No. Calculators are not allowed in virtual case interviews, just as they are not allowed in person. Interviewers are trained to spot candidates who are using a calculator based on response speed and typing sounds. Do all mental math by hand on paper. If you need to sharpen your case math, our case interview course includes 100+ targeted math practice problems.
Should You Use Paper or a Laptop for Notes?
Paper is strongly recommended. It is faster to write on, easier to organize into a framework layout, and simpler to hold up to the camera. Typing on a laptop during the interview can sound distracting, and interviewers may wonder if you are doing something else on your screen. If you want to type notes, ask the firm in advance if that is acceptable.
What Should You Wear for a Virtual Case Interview?
Wear the same business professional attire you would wear to an in-person interview. For men, this typically means a suit and tie or a blazer with a button-down shirt. For women, a blazer with a professional blouse or dress.
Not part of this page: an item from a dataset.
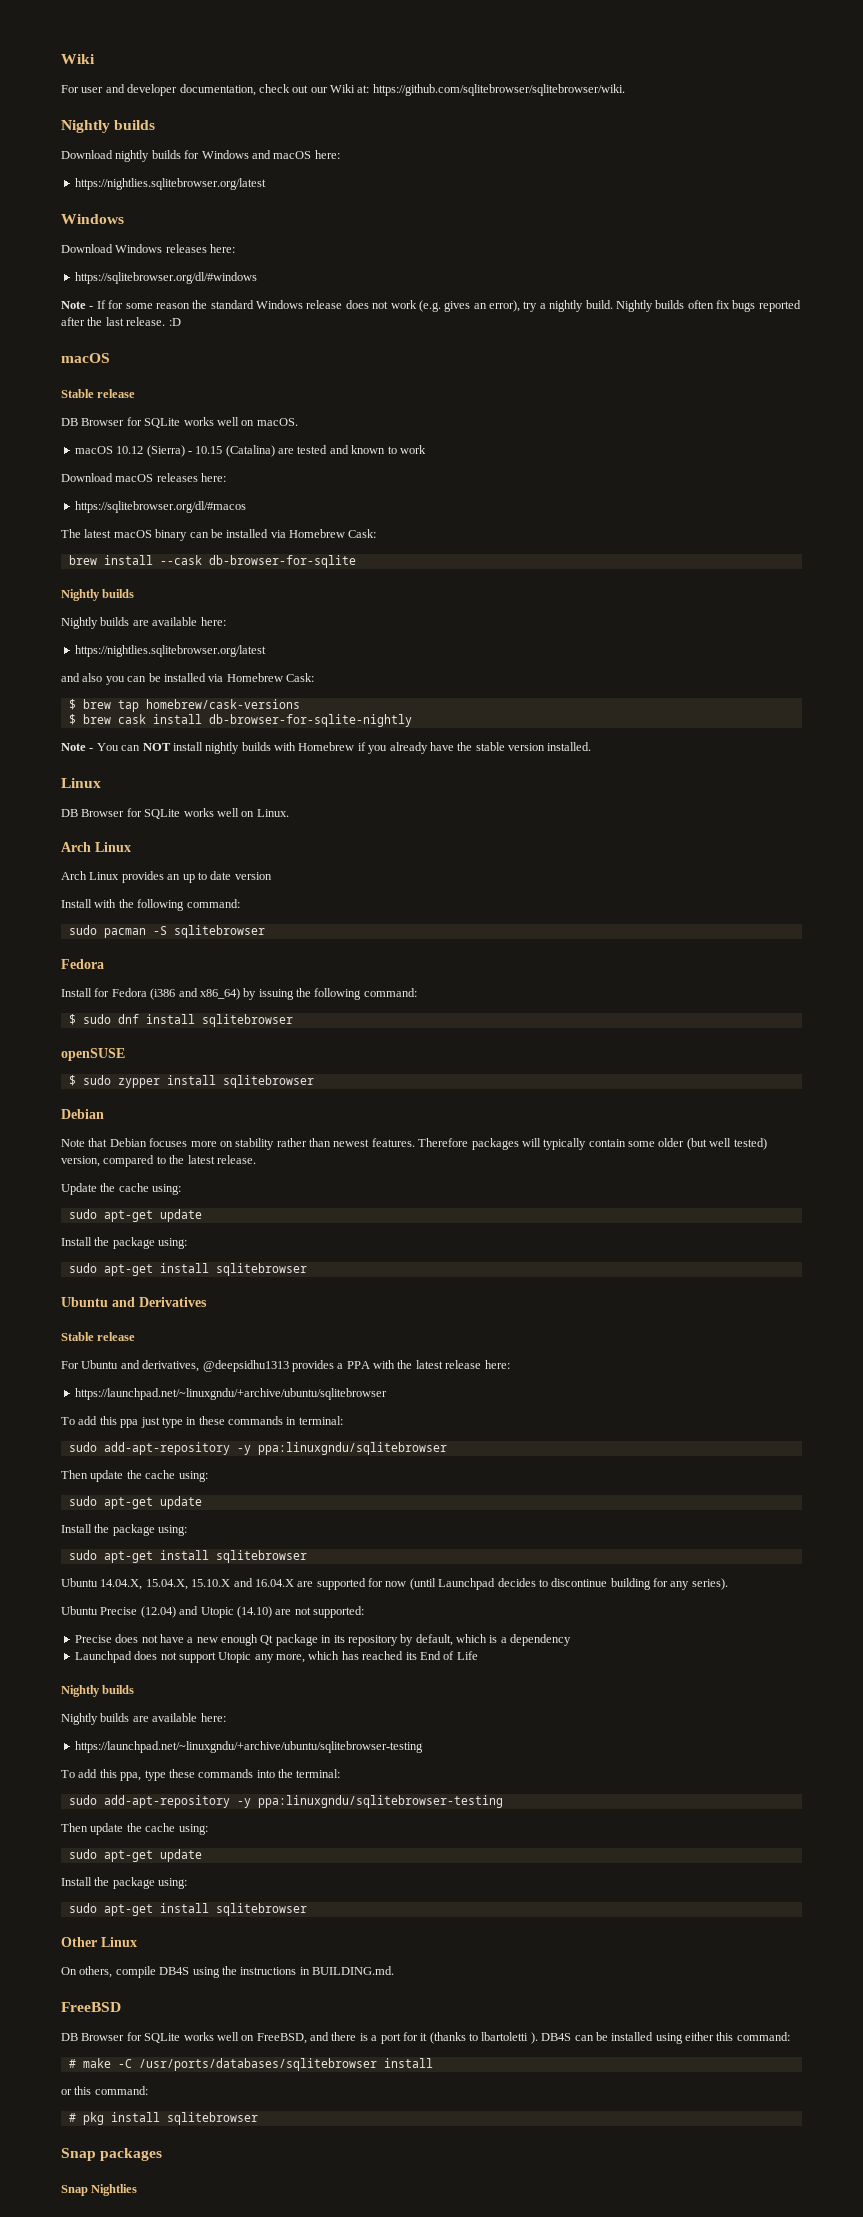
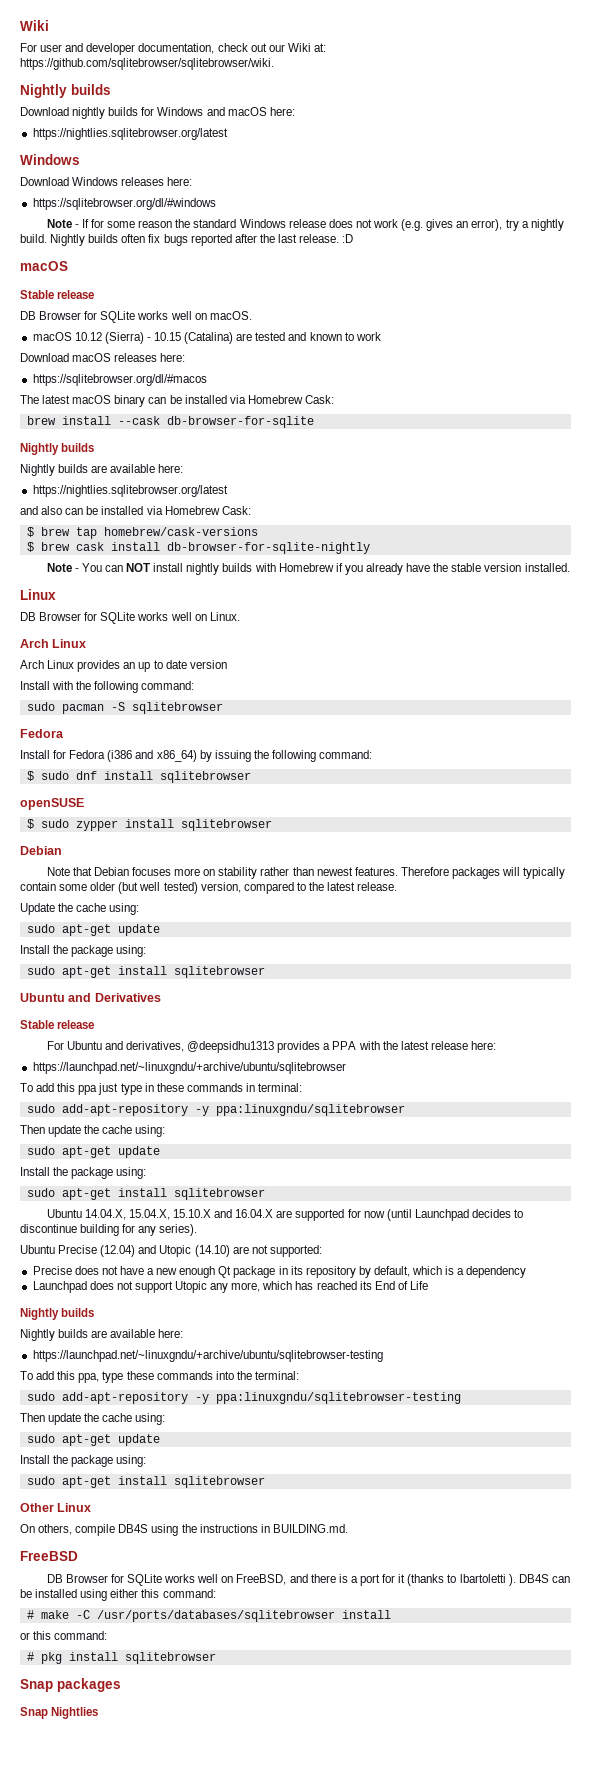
[105,676,125,685] you -> (63, 510) none

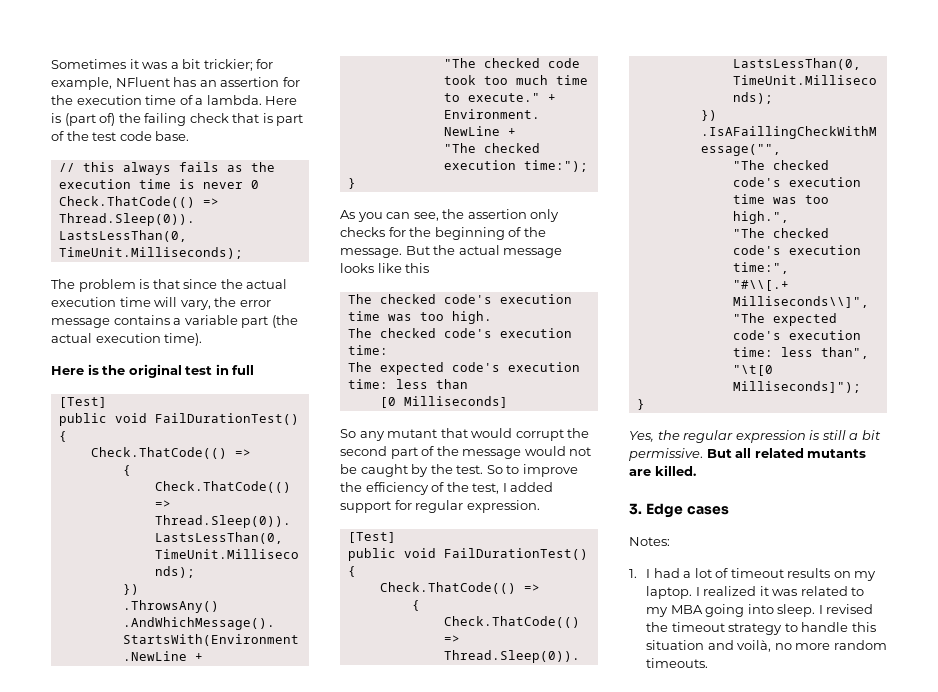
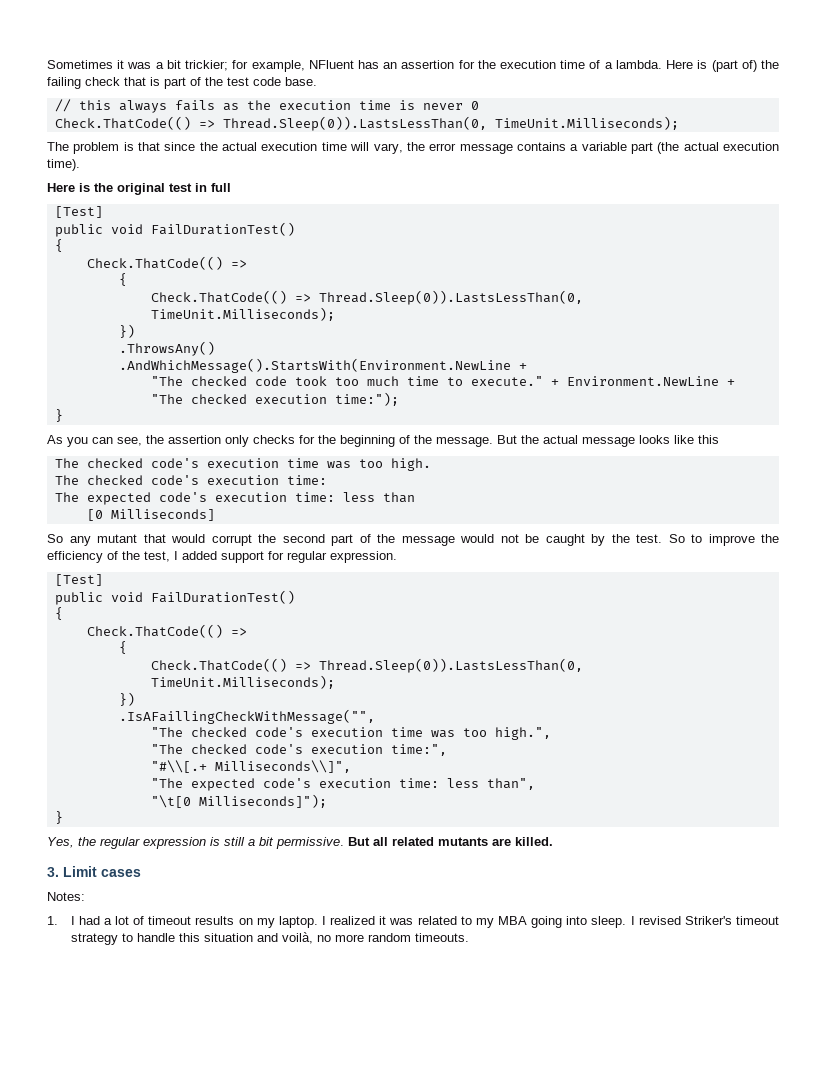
[645,503,683,518] Edge -> [63,866,97,877] Limit
[646,622,669,632] the -> [684,916,732,925] Striker's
Dressing fully (including shoes) puts you in the right professional mindset and protects you if you need to stand up for any reason.
How Long Does a Virtual Case Interview Last?
A virtual case interview typically lasts 30 to 45 minutes, which is the same duration as an in-person case interview. Some firms schedule interviews in blocks of 60 minutes, which includes time for a fit interview portion and a few minutes of Q&A at the end. You can learn more about the full consulting interview process in our case interviews for beginners guide.
Can You Do a Virtual Case Interview on Your Phone?
No. A phone screen is too small to see your interviewer clearly, read shared charts, or use screen-sharing features. Always use a laptop or desktop computer. A phone should only be used as a backup mobile hotspot in case your primary internet connection fails.